Keen dives into bluegrass

Robert Earl Keen
Robert Earl Keen

Texas singer-songwriter Robert Earl Keen's latest album, Happy Prisoner: The Bluegrass Sessions, is a departure -- a collection of some of the bluegrass standards that he has always loved.

In the CD's liner notes, titled "Why Bluegrass?" he explains his motivations, which may have left some of his fans puzzled: "My lifelong love of bluegrass taught me how to feel music as well as hear it. ... I've played my own brand of music from Gruene Hall to Town Hall and loved every minute, but nothing compares to a tiny room full of bluegrass picking."

Music

Robert Earl Keen

8:30 p.m. Saturday, Rev Room, 300 President Clinton Ave., Little Rock

Admission: $25 advance; $30 day of show

(501) 823-0090

revroom.com

Of course, Keen will not be coming to a tiny room in central Arkansas to ply his trade this weekend, but rather to a large club, the Rev Room. He's also a "happy prisoner" to be returning to Arkansas every year or two.
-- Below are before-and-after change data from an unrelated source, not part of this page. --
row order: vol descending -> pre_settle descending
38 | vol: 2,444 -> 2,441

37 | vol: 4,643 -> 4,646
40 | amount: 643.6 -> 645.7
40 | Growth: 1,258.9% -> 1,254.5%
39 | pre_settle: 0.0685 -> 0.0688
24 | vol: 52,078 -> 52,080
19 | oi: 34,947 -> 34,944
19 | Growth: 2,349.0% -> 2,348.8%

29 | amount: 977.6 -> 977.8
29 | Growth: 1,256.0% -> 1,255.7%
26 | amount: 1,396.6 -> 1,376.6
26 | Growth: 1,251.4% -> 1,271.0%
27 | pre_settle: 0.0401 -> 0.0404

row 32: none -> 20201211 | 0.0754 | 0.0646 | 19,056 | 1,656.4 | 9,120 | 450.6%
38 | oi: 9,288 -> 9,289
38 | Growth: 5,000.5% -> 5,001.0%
"I spent a lot of time as a small child in north Arkansas," he says. "One time I spent spring break there in Yellville and it was 95 degrees one day, and the next day it was 40 degrees with rain, the next day it snowed and a day later everything froze."

On the new album, Keen, who spent his college years playing bluegrass on porches with his Texas A&M pal, Lyle Lovett, and is well-known for such fan favorites as "The Road Goes on Forever" and his Christmas satire, "Merry Christmas From the Family," pays homage to a genre of American music that's less well-known than his novelty tunes and story songs.
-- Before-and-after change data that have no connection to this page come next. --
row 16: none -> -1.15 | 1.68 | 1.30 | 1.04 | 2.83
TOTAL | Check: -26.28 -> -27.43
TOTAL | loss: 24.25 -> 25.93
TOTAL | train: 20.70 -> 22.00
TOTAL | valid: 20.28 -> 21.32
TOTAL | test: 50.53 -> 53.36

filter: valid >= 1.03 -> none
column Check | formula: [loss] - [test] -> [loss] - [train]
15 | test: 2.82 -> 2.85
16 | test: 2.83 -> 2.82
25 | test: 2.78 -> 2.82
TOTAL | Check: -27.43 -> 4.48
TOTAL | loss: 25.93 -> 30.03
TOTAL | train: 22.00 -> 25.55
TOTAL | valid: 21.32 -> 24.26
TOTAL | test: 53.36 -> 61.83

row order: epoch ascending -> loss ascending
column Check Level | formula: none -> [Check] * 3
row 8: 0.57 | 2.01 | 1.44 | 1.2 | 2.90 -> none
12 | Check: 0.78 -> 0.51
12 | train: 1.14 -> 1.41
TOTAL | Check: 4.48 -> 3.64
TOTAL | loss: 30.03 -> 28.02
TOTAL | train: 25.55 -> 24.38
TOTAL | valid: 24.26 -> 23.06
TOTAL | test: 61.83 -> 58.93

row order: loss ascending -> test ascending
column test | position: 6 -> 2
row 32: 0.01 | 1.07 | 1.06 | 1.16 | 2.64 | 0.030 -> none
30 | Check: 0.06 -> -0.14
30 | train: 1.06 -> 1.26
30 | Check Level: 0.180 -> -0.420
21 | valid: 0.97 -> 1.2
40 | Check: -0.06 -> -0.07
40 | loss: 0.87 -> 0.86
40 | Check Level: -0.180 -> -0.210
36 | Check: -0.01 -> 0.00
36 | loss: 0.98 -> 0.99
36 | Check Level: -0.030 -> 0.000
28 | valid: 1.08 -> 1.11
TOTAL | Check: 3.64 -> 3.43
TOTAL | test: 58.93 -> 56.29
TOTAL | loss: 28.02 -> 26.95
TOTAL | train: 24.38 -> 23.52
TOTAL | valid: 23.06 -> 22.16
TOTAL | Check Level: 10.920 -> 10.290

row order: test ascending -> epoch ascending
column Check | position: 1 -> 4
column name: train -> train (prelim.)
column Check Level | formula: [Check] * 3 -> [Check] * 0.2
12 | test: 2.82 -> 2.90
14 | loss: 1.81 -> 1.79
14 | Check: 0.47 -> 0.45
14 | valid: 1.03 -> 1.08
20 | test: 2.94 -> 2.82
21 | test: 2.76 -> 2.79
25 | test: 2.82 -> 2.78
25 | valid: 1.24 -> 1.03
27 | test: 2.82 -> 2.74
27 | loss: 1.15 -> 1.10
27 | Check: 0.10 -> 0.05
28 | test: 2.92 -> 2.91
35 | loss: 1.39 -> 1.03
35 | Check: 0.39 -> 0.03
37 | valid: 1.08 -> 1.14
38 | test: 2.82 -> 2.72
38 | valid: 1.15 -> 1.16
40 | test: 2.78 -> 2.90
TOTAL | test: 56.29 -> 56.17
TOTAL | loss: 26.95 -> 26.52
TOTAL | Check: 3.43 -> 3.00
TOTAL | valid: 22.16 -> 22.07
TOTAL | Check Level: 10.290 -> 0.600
"One of the bluegrass songs, 'Long Black Veil,' which might be categorized as a 'murder ballad,' is something I could play when I could barely play guitar," Keen says. "The name I chose, Happy Prisoner, is sort of a shout-out to how some folks think bluegrass music has such formal constraints, but I'm just a 'happy prisoner' to that rulebook. And I love murder ballads!"
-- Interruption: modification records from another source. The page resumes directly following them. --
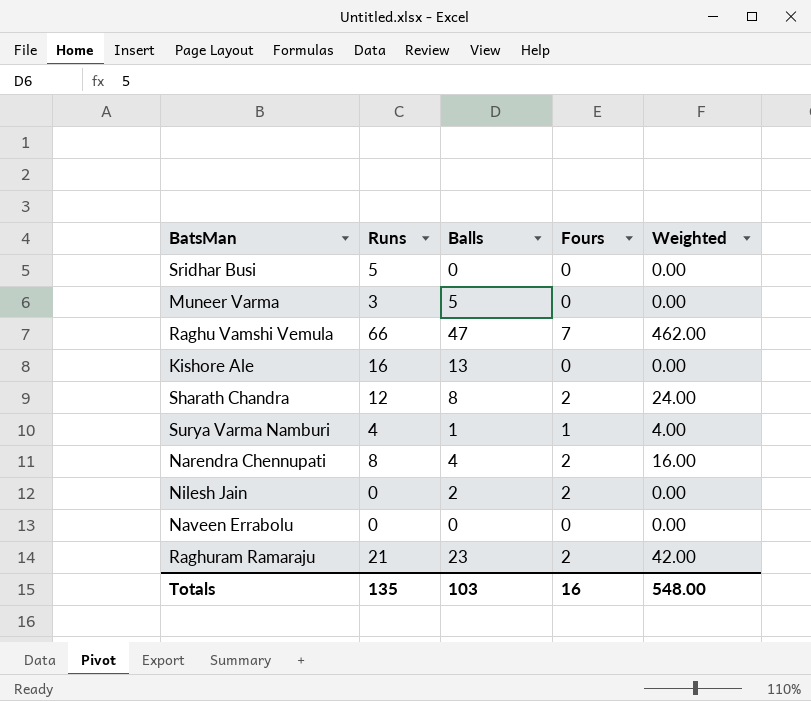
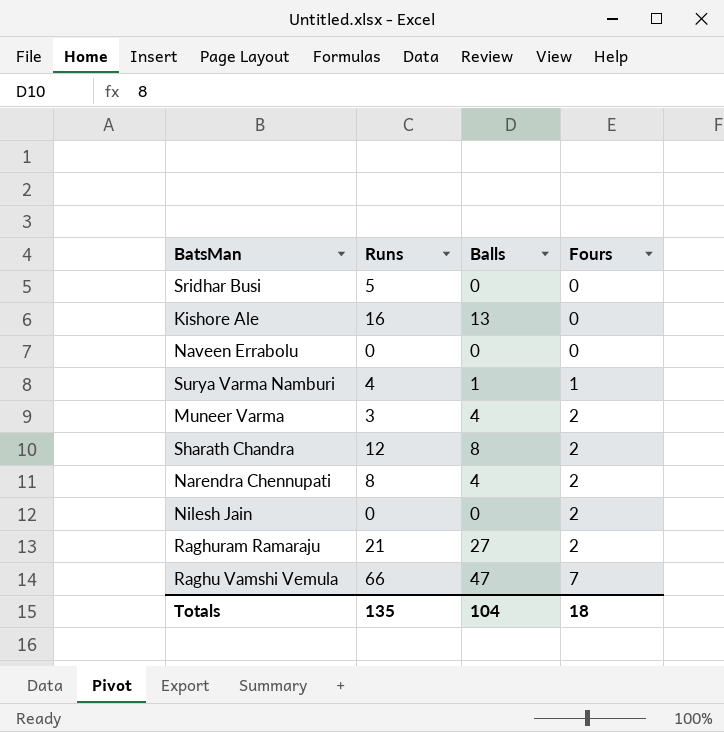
row order: none -> Fours ascending
column Weighted | formula: [Runs] * [Fours] -> none
Muneer Varma | Balls: 5 -> 4
Muneer Varma | Fours: 0 -> 2
Nilesh Jain | Balls: 2 -> 0
Raghuram Ramaraju | Balls: 23 -> 27
Totals | Balls: 103 -> 104
Totals | Fours: 16 -> 18

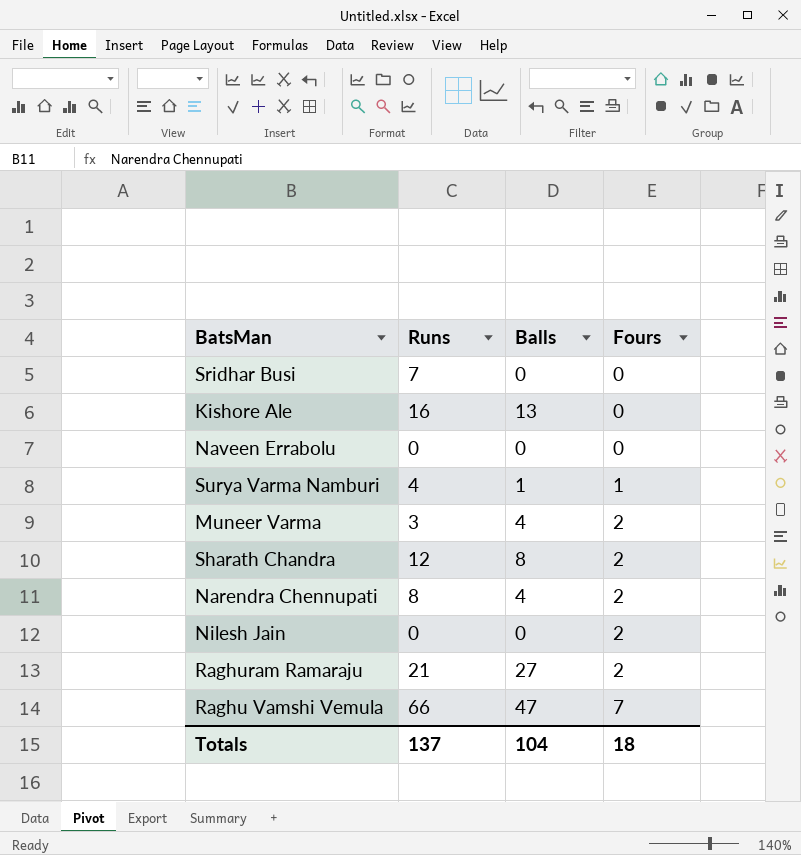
Sridhar Busi | Runs: 5 -> 7
Totals | Runs: 135 -> 137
As for what he'll be performing Saturday, Keen says, "For those who wonder what I will be doing live because the current album is bluegrass, I have let my fans know that I still have my usual band, plus a couple of other musicians, Kym Warner of the Greencards on mandolin and fiddler Brian Bekin of an Austin band, MilkDrive.

"We hit some of the high spots of my career and some deep cuts, interspersed with some of the bluegrass songs."

The new album's 15 songs also includes Bill Monroe's "Footprints in the Snow," Lester Flatt & Earl Scruggs' "Hot Corn, Cold Corn," Richard Thompson's "52 Vincent Black Lightning" and The Stanley Brothers' "White Dove."

Well-known Texas musician and producer Lloyd Maines did the producing of the album, and his daughter, Natalie Maines of the Dixie Chicks, contributed vocals on the traditional "Wayfaring Stranger," with Lovett guesting on vocals on Jimmy Rodgers' "T for Texas" and Peter Rowan singing on Jesse Fuller's "99 Years for One Dark Day." Sara Watkins of Nickel Creek and The Watkins Family Hour plays fiddle on the album.

Keen's 15-year-old daughter, Chloe, adds violin on "Wayfaring Stranger."

"Sara Watkins suggested Chloe come in," says the proud father. "What she does is really beautiful, and it's not just a cameo appearance."

One of the items on his bucket list is to score a big chart hit, so he's visiting Nashville, Tenn., the land of country hit making, collaborating with some like-minded songwriters from time to time.

He says, "That's one of the things I've always wanted to accomplish, to just have a hit, and I also have discovered that co-writing can really be fun."